* Your task
In the entries below, count the lines holding "Austin". Reply with the number only.

_ _ _ _

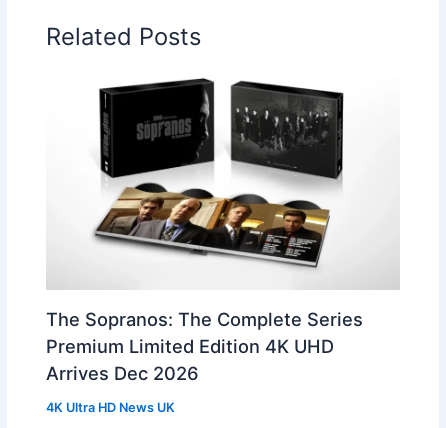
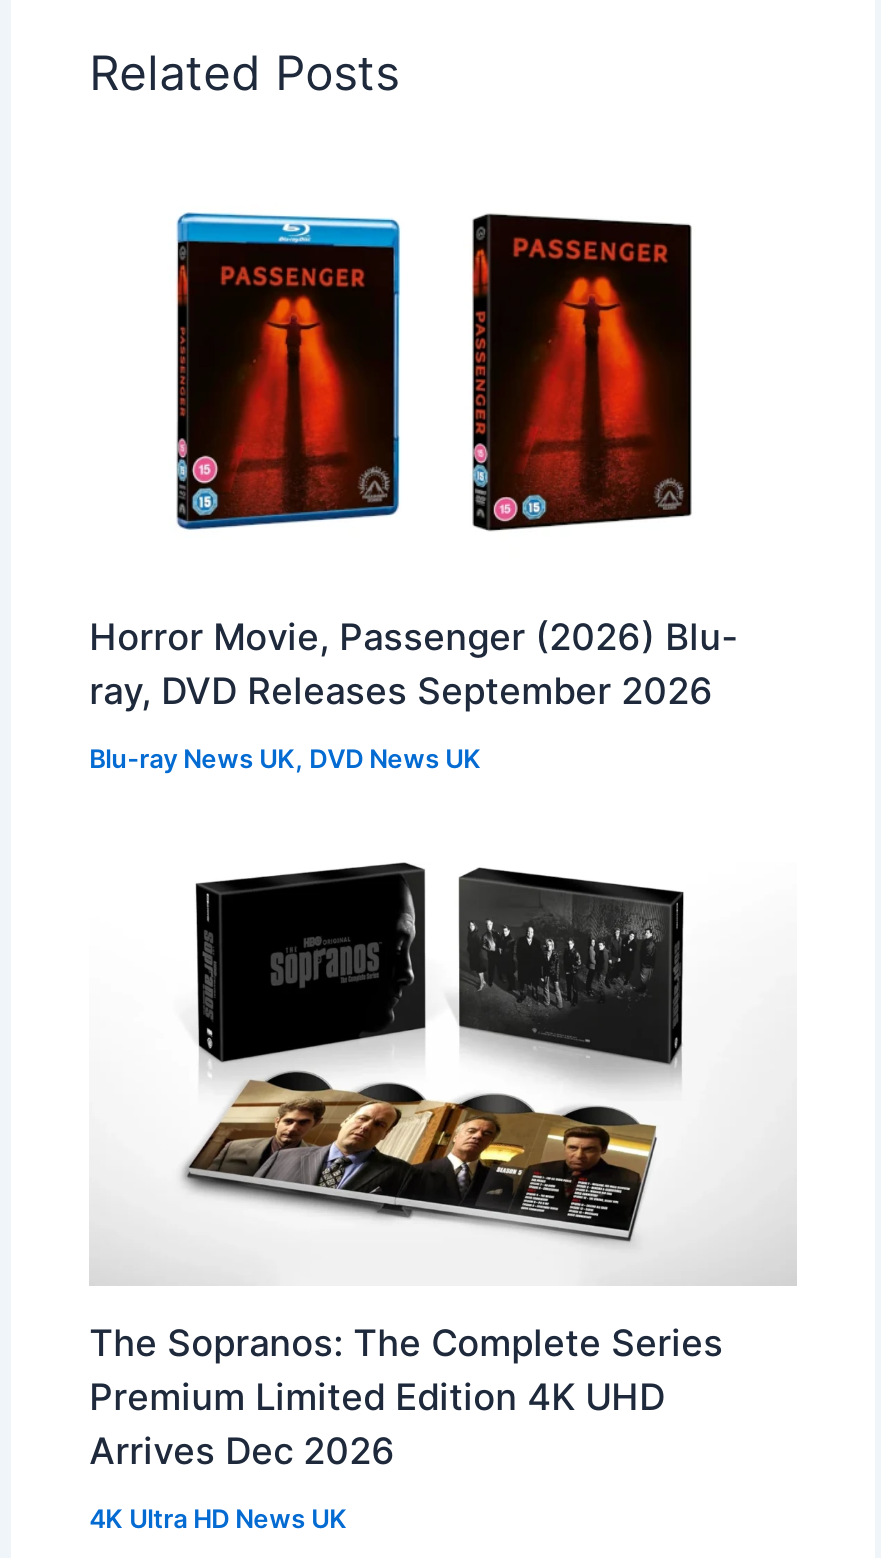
none -> [89,614,737,774] Horror Movie, Passenger (2026) Blu- | ray, DVD Releases September 2026 | Blu-ray News UK, DVD News UK
none -> [175,210,401,530] [image]
none -> [471,212,693,532] [image]

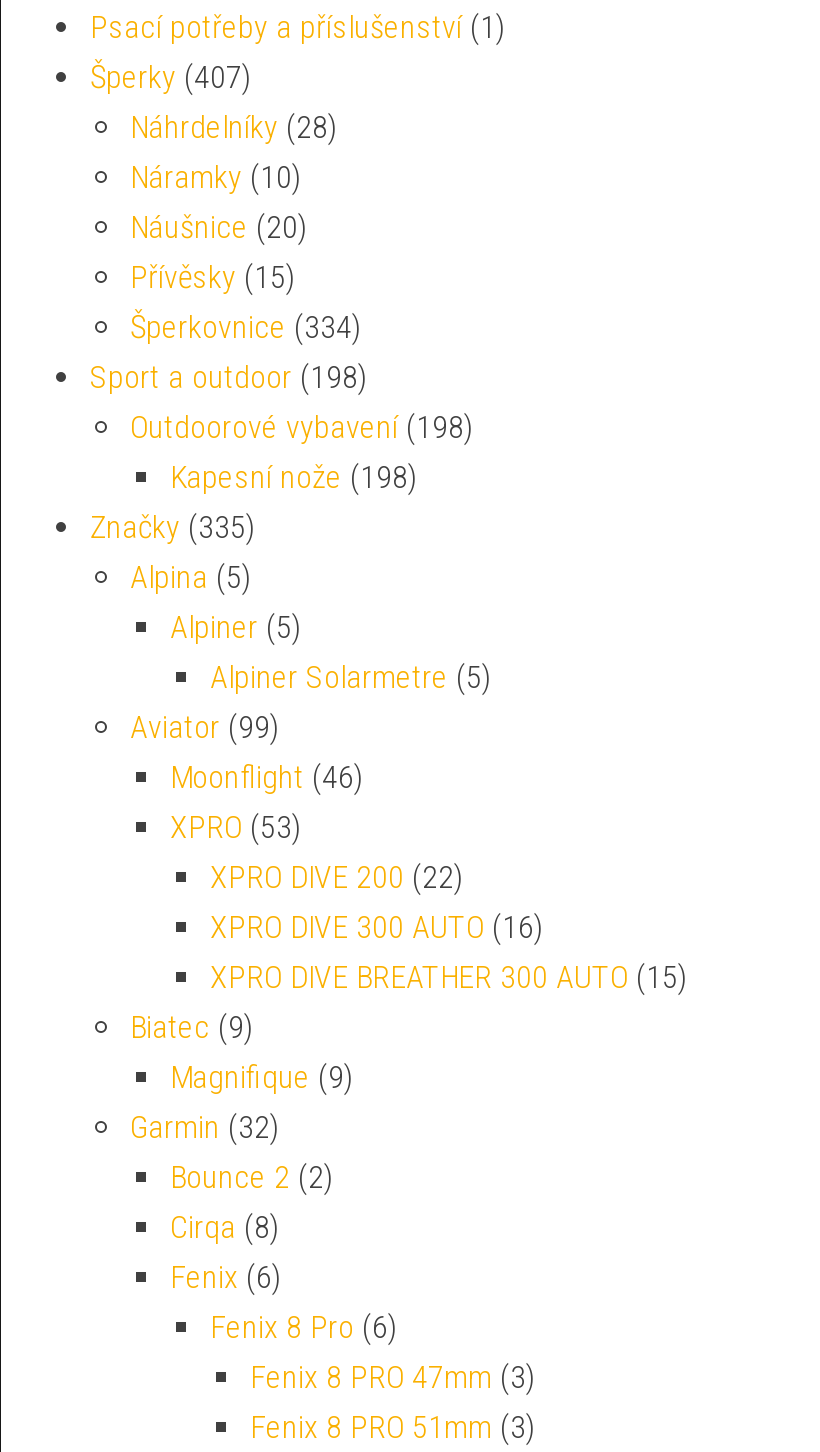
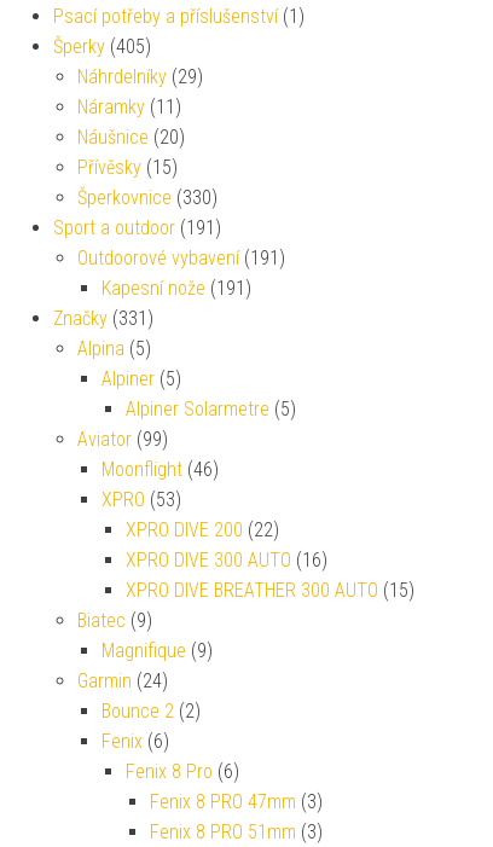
[90,58,252,96] Šperky (407) -> [53,35,151,58] Šperky (405)
[130,108,338,146] Náhrdelníky (28) -> [77,65,203,88] Náhrdelníky (29)
[130,158,302,196] Náramky (10) -> [77,95,181,118] Náramky (11)
[130,308,362,346] Šperkovnice (334) -> [77,186,218,209] Šperkovnice (330)
[90,358,368,396] Sport a outdoor (198) -> [53,216,221,239] Sport a outdoor (191)
[130,408,474,446] Outdoorové vybavení (198) -> [77,246,285,269] Outdoorové vybavení (191)
[170,458,418,496] Kapesní nože (198) -> [102,277,251,300] Kapesní nože (191)
[90,508,256,546] Značky (335) -> [53,307,153,330] Značky (331)
[130,1108,280,1146] Garmin (32) -> [77,669,168,692] Garmin (24)
[170,1208,280,1246] Cirqa (8) -> none

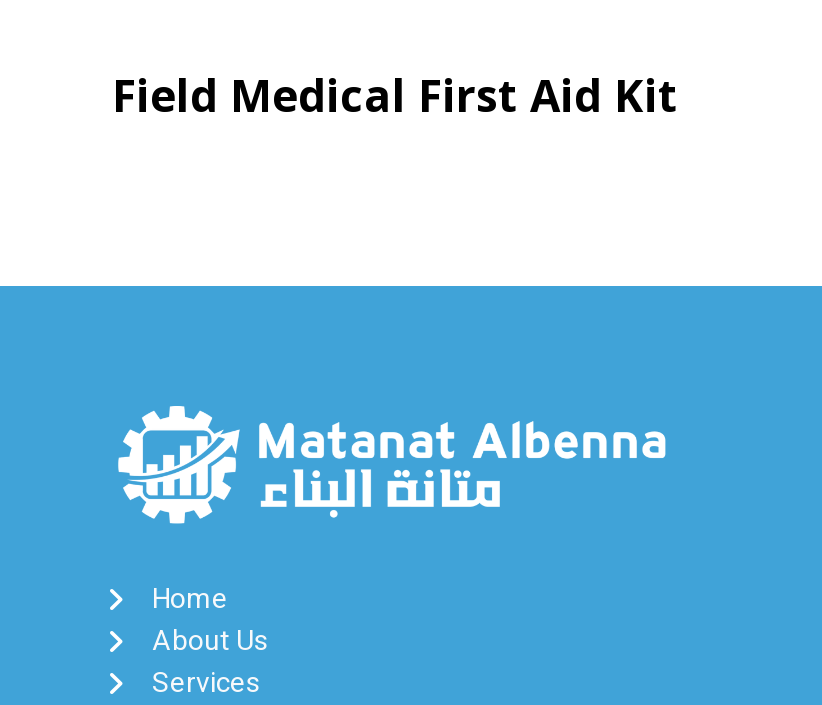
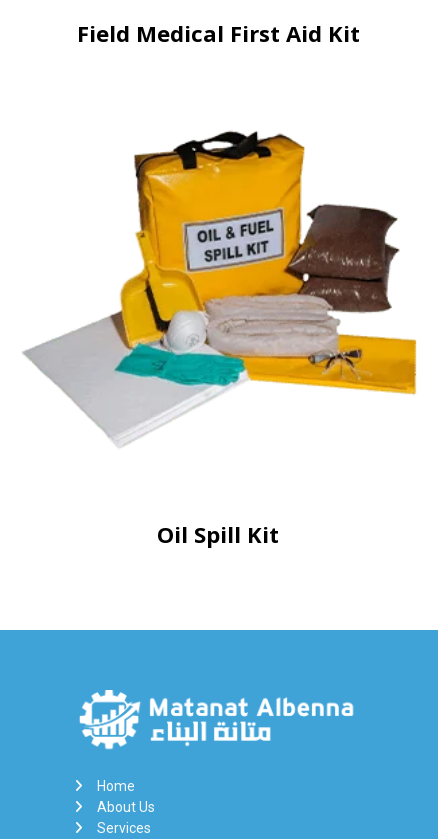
none -> [22,130,417,446] [image]
none -> [157,519,279,549] Oil Spill Kit

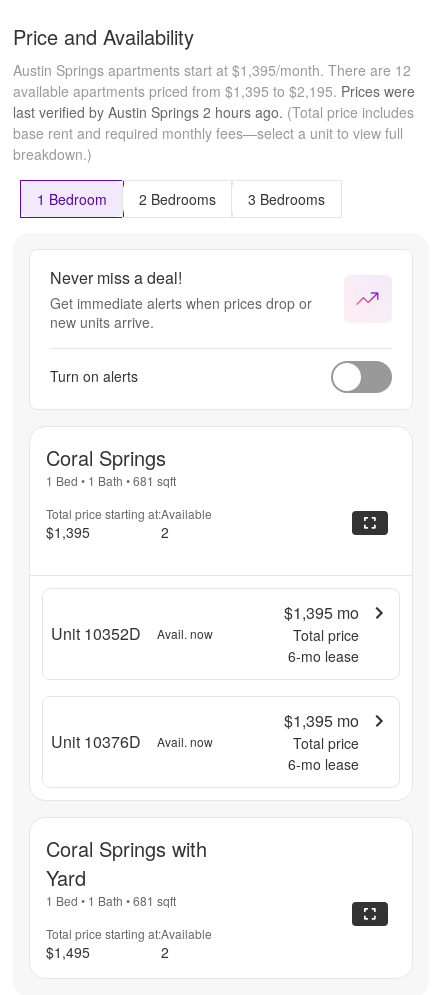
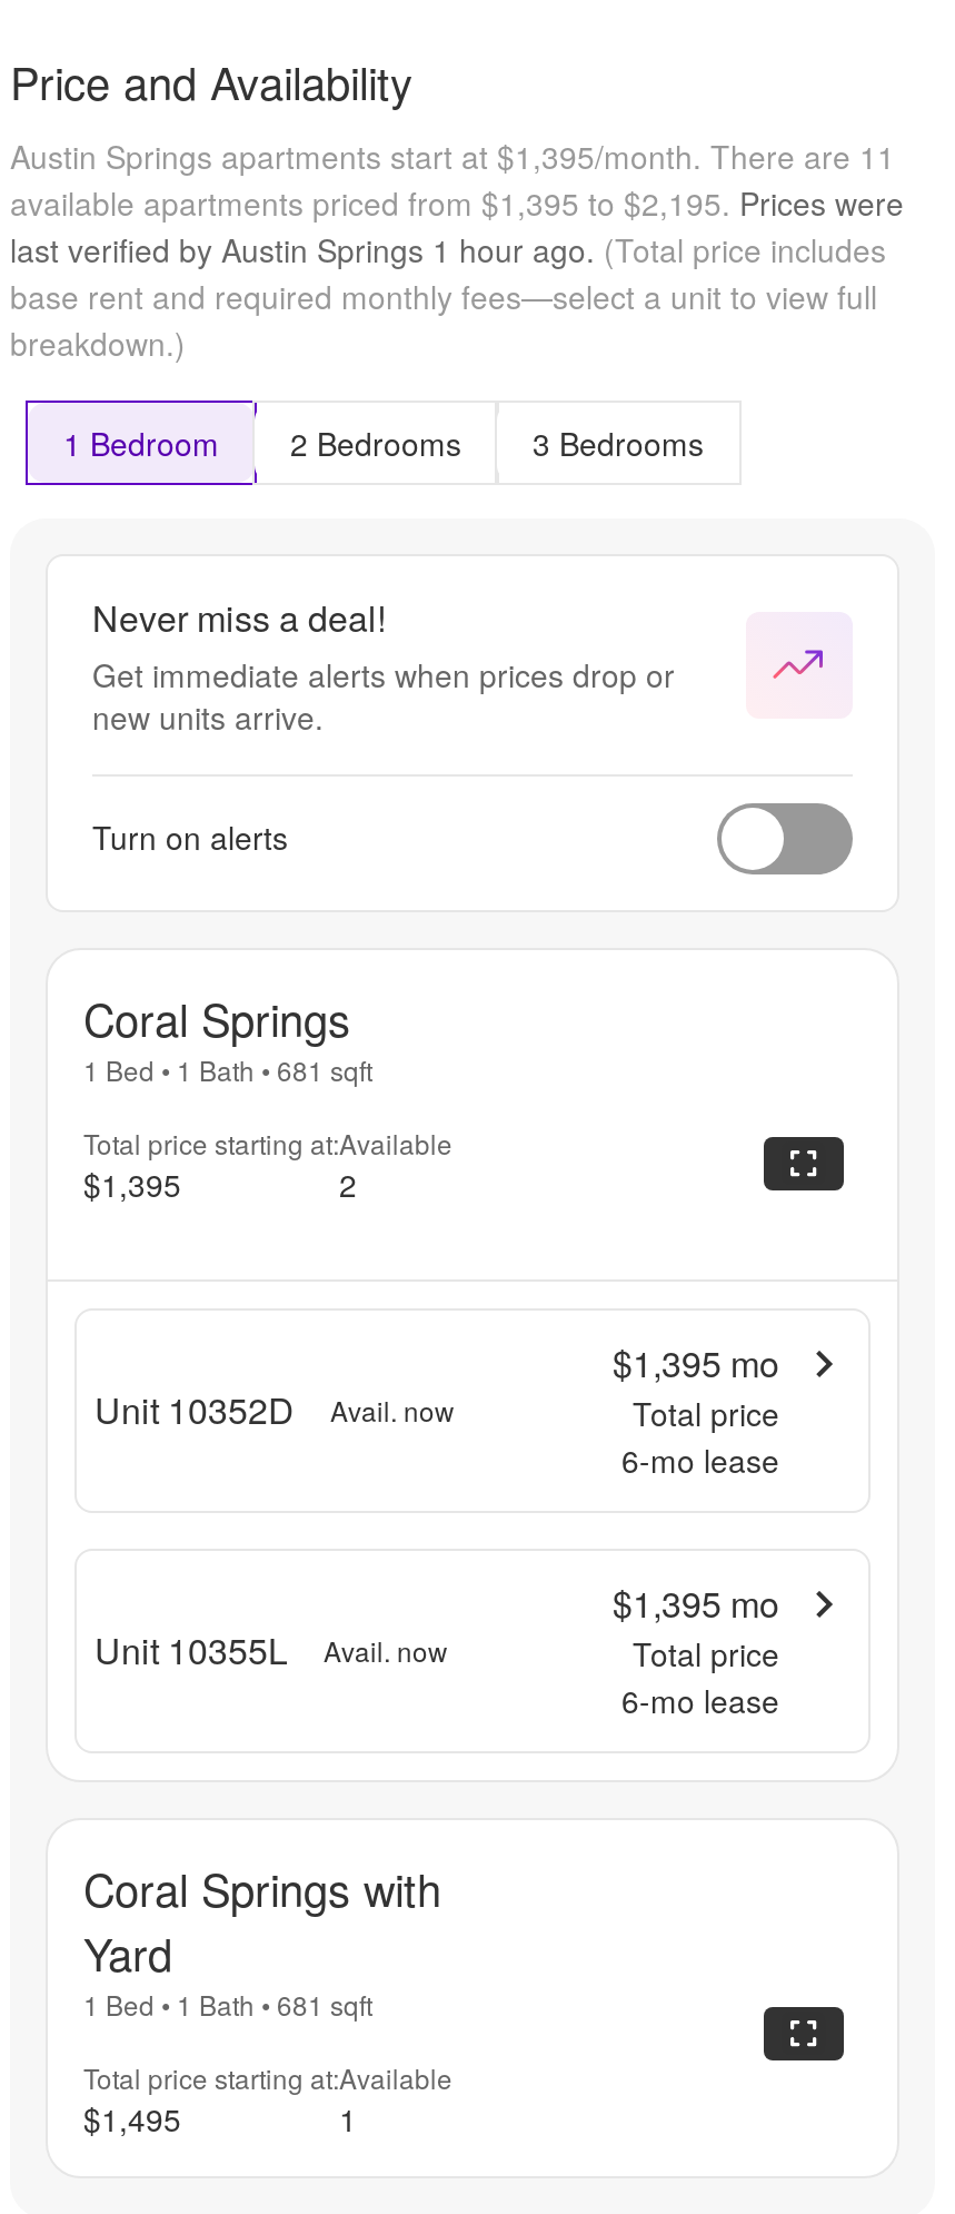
[13,60,411,80] Austin Springs apartments start at $1,395/month. There are 12 -> [10,133,895,177] Austin Springs apartments start at $1,395/month. There are 11
[13,102,414,122] last verified by Austin Springs 2 hours ago. (Total price includes -> [10,226,886,271] last verified by Austin Springs 1 hour ago. (Total price includes
[51,730,213,753] Unit 10376D Avail. now -> [94,1623,448,1675] Unit 10355L Avail. now
[161,942,169,962] 2 -> [339,2095,357,2140] 1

_ _ _ _

* Response to the exercise
2